Mac and Two Cheeses with Carmelized Shallots. Delicious! It was supposed to serve 6....I think it may have served me 4 times.....I just couldn't stop going for more! All the flavors melded into this combination of texture and taste, it was wonderful.
- 3 tbsp butter, plus more for baking dish
- 3 cups slice large shallots (about 6)
- 8 oz small elbow macaroni (2 cups)
- 1 1/4 cups half and half

- 2 1/2 tsps hot sauce ( i used less and thought it was spicy enough)
- 2 cups sharp cheddar cheese (8 oz)
- 1 1/2 tbsp flour
- 2/3 cups crumbled goat cheese
Bring water to a boil. Butter a 9x9 baking dish. Melt 3 tbsp butter in a skilet over medium heat. Add shallots, add some salt and pepperand stir. Cover and cook 5 minutes, stirrin often. Reduce heat a bit. Continue cooking until shallots are deep brown, stirring often for another 6 minutes.
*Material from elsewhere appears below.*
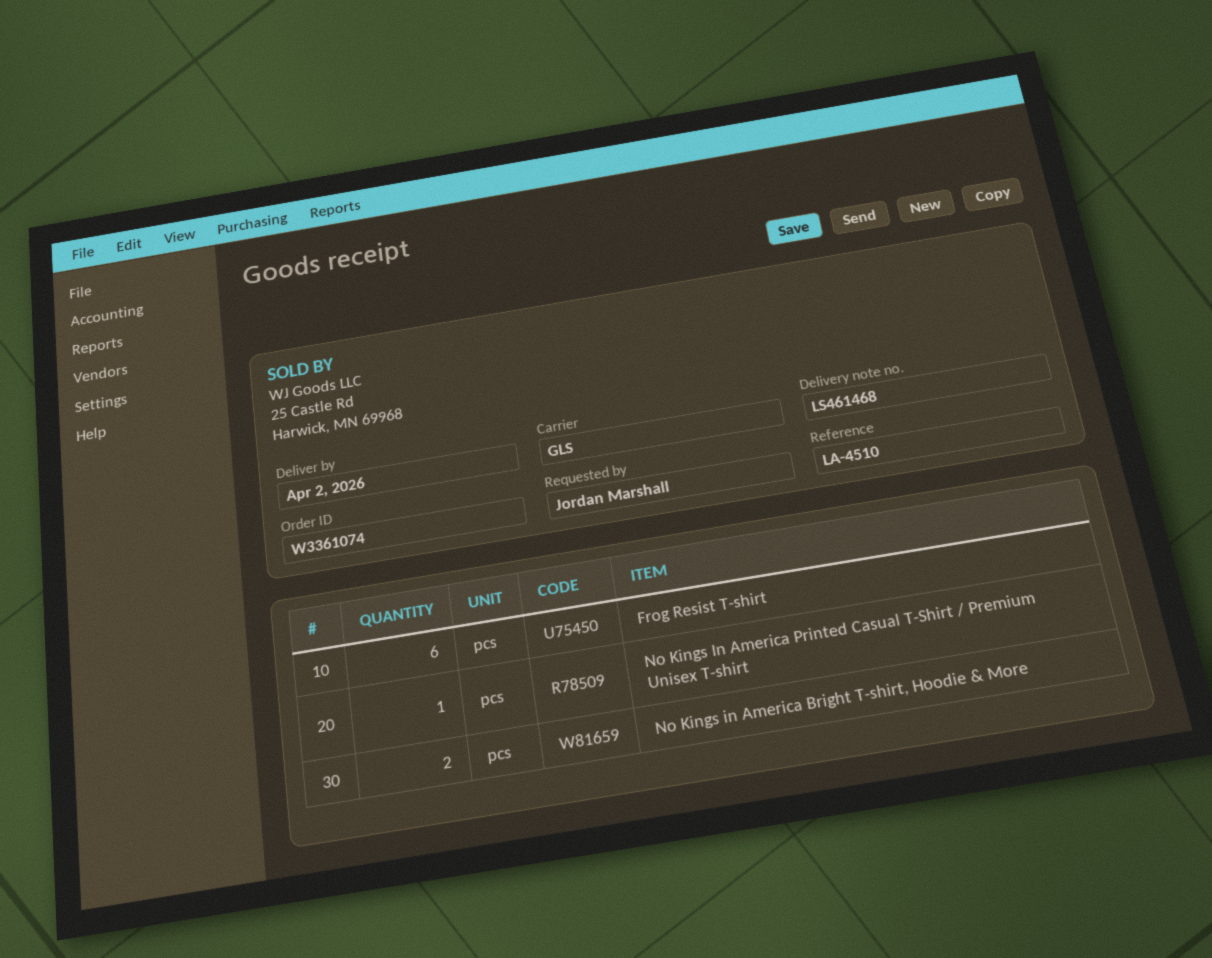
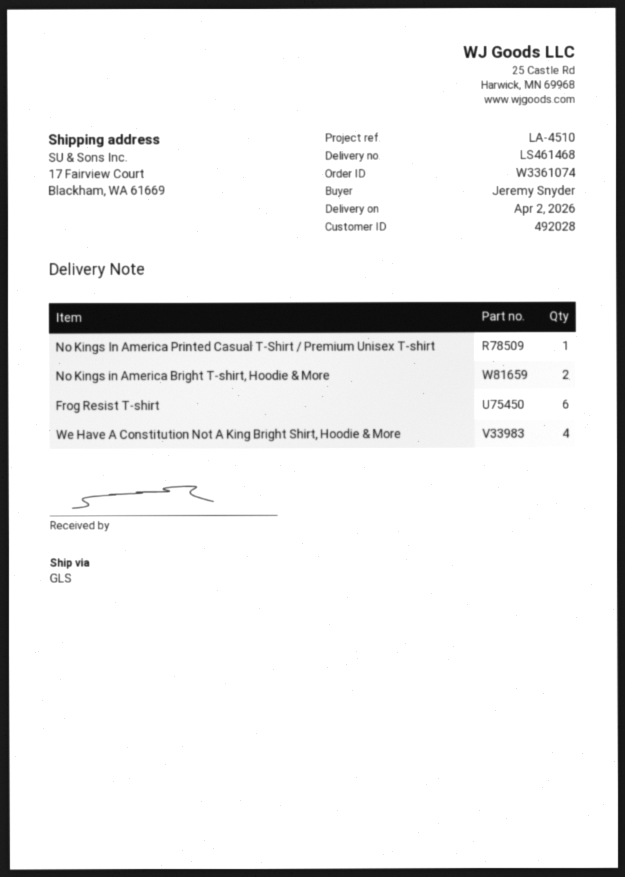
ordered by: Jordan Marshall -> Jeremy Snyder
We Have A Constitution Not A King Bright Shirt, Hoodie & More: none -> 4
When macaroi is done, drain well and reserve the pot. In , pot,bring half and half and hot sauce to a simmer over medium heat. Toss cheddar and flour together in a bowl and then add to the half and half. Whisk until sauce is smooth and returns to simmer, about 2 minutes. Mix in the pasta. Season with and s&p if needed.
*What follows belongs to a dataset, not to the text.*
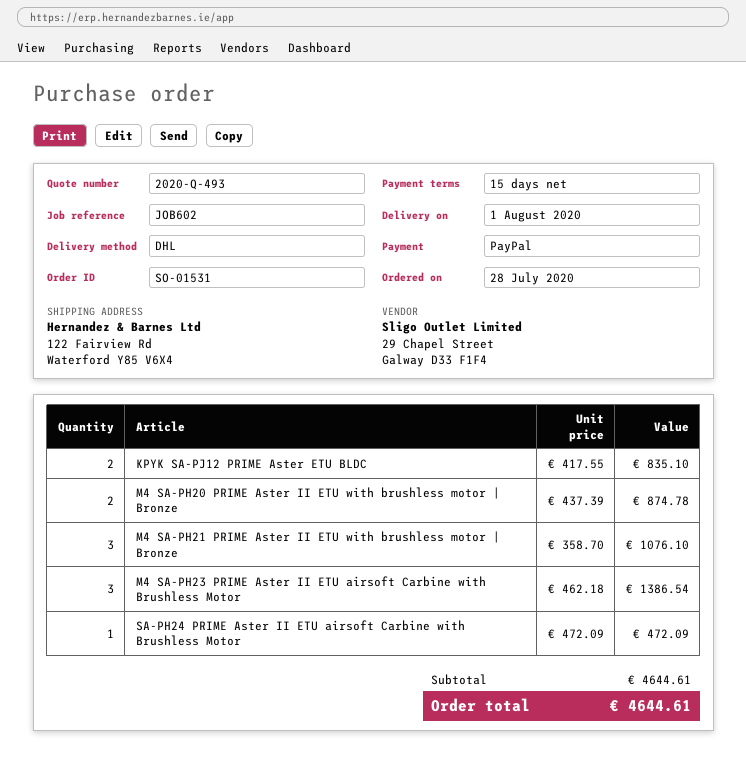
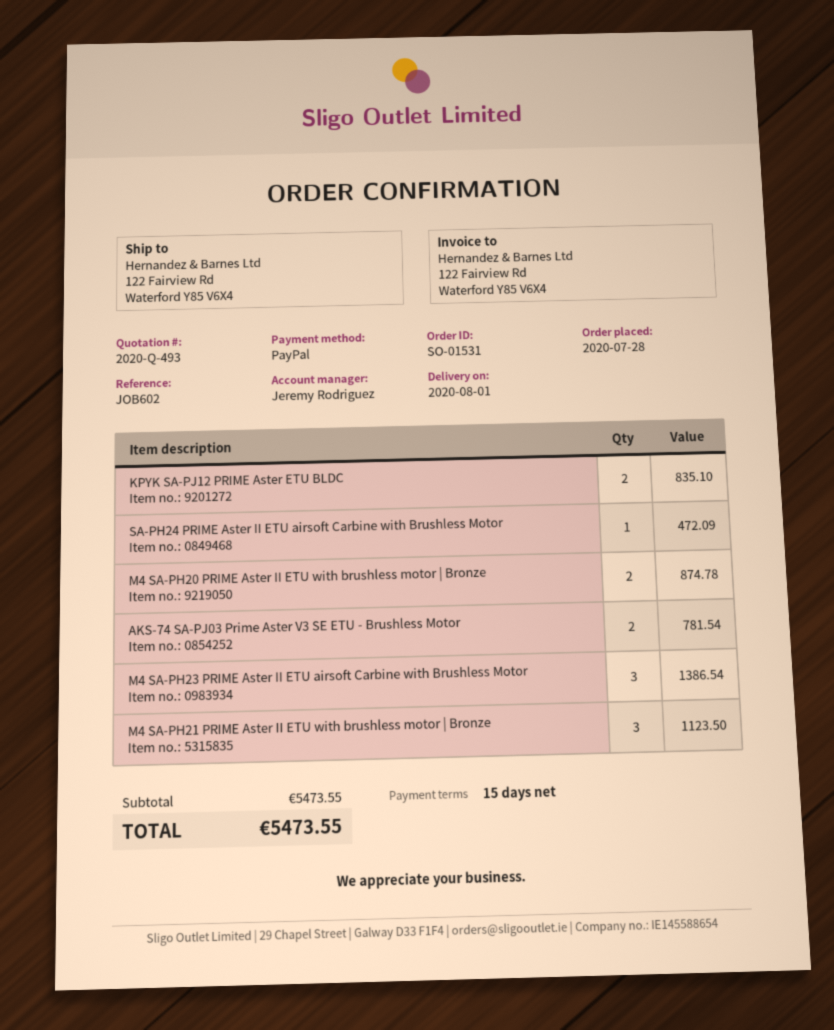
M4 SA-PH21 PRIME Aster II ETU with brushless motor | Bronze: 3 for 1076.10 -> 3 for 1123.50
AKS-74 SA-PJ03 Prime Aster V3 SE ETU - Brushless Motor: none -> 2 for 781.54
subtotal: 4644.61 -> 5473.55
total: 4644.61 -> 5473.55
Spread pasta mixture in buttered dish. Top with shallots, then goat cheese and sprinkle with pepper. Bake until heated, about 15 minutes.

For dessert, I made some
Cream Cheese Squares. It used
Pillsbury Crescent Roles, so of course I wanted to try it. These were good, but the dough didn't act like it was supposed to. In the picture from Food & Family, the crust was flaky and the cream cheese wasn't so thick layered. I had given the recipe to my co-worker too, and hers didn't come out very well either, but still tasty. From my picture, you can see the dough was pretty dense and bready, not the texture I was going for. We had a consensus that we would try this one again, but get the flaky biscuit dough instead.
3 yums.- 2 cans (8 oz each) refridgerated crescent dinner roles ( I recommend using the flaky biscuit cans)
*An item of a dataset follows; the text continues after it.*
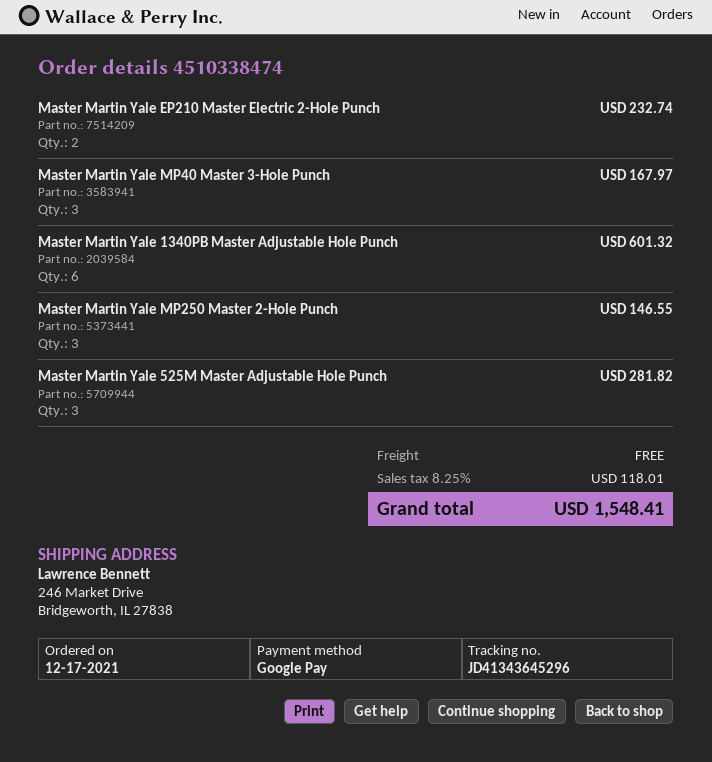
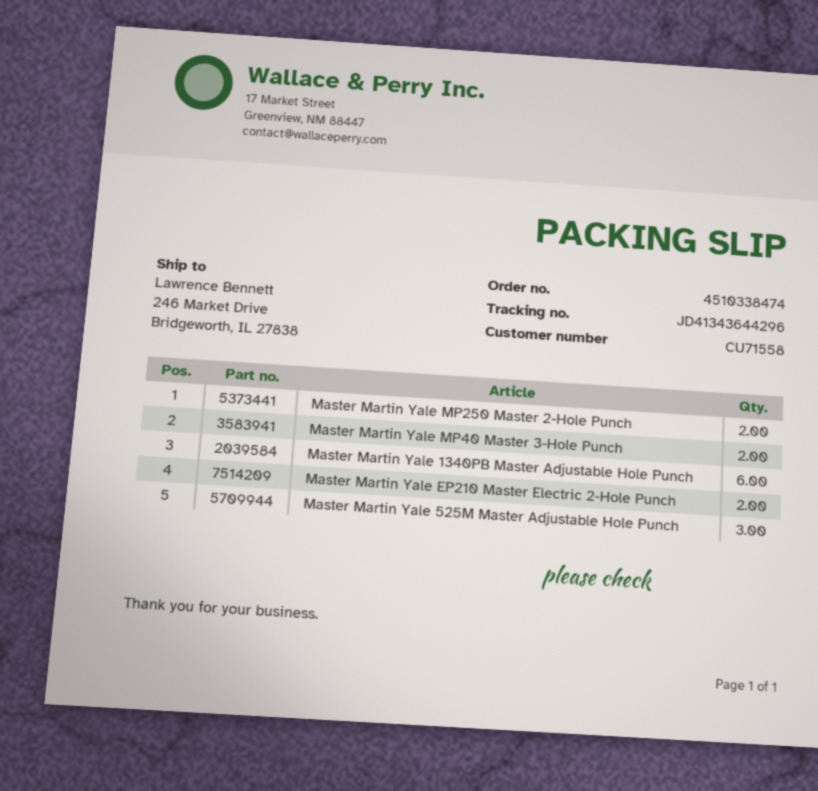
tracking number: JD41343645296 -> JD41343644296
Master Martin Yale MP40 Master 3-Hole Punch: 3 -> 2
Master Martin Yale MP250 Master 2-Hole Punch: 3 -> 2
- 2 packages of cream cheese (8 oz each) (but I recommend using less)
- 1 tsp vanilla
- 1 egg, slightly beaten
- 3/4 cup sugar, divided
- 2 tbsp ground cinnamon
Preheat oven to 350'. Unroll 1 of the can of the dough. Press onto bottom of a greased 13x9 inch bakigng dish to form a crust, pressing the seams together. Beat the cream cheese, vanilla and egg and 1/2 cup of the sugar with electric mixer until well blended. Spread onto crust.
Unroll the other can of dough onto a large sheet of waxed paper and pat it out to form a 13x9 rectangle, again pressing the seams together. Invert over the cream cheese mixture to form a crust and get rid of the paper.
Bake 30-35 minutes until golden brown. Combine the remaining sugar and the cinnamon and sprinkle on top before cutting.